**Required action:** All lines after the one containing "Wind Speed (km/h), 12:00: 17 -> none", together with that line itself, should be written out exactly, down to the last line of the entries below.

[Stored data entries]
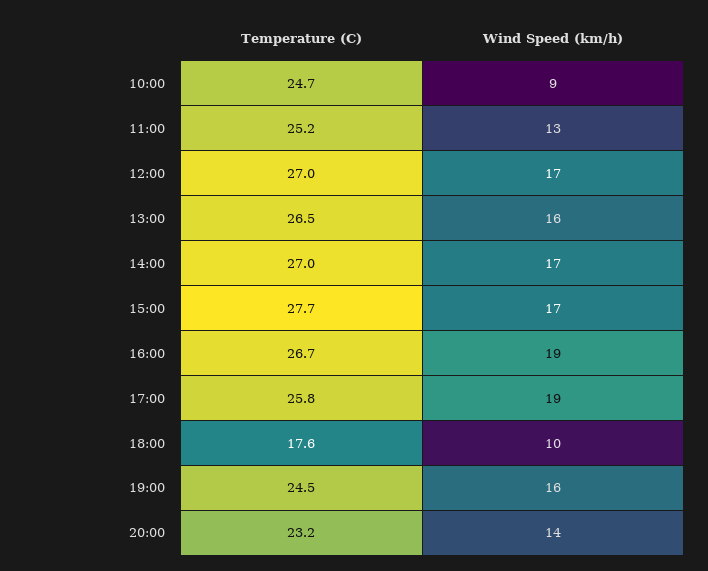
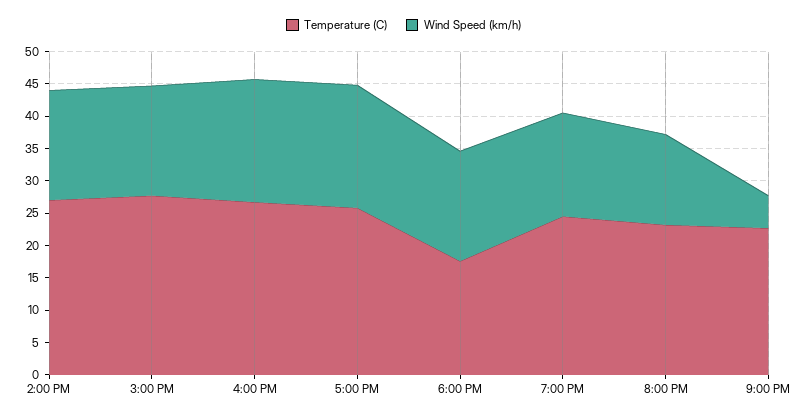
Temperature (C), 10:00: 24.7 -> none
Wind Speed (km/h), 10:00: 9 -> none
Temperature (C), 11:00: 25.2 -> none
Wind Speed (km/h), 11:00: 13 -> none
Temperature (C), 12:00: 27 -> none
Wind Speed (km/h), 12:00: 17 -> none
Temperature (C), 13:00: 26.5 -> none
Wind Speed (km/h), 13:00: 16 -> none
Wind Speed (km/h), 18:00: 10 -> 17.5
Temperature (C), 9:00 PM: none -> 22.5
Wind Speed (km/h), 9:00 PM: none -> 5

**Reply to the exercise:**
Wind Speed (km/h), 12:00: 17 -> none
Temperature (C), 13:00: 26.5 -> none
Wind Speed (km/h), 13:00: 16 -> none
Wind Speed (km/h), 18:00: 10 -> 17.5
Temperature (C), 9:00 PM: none -> 22.5
Wind Speed (km/h), 9:00 PM: none -> 5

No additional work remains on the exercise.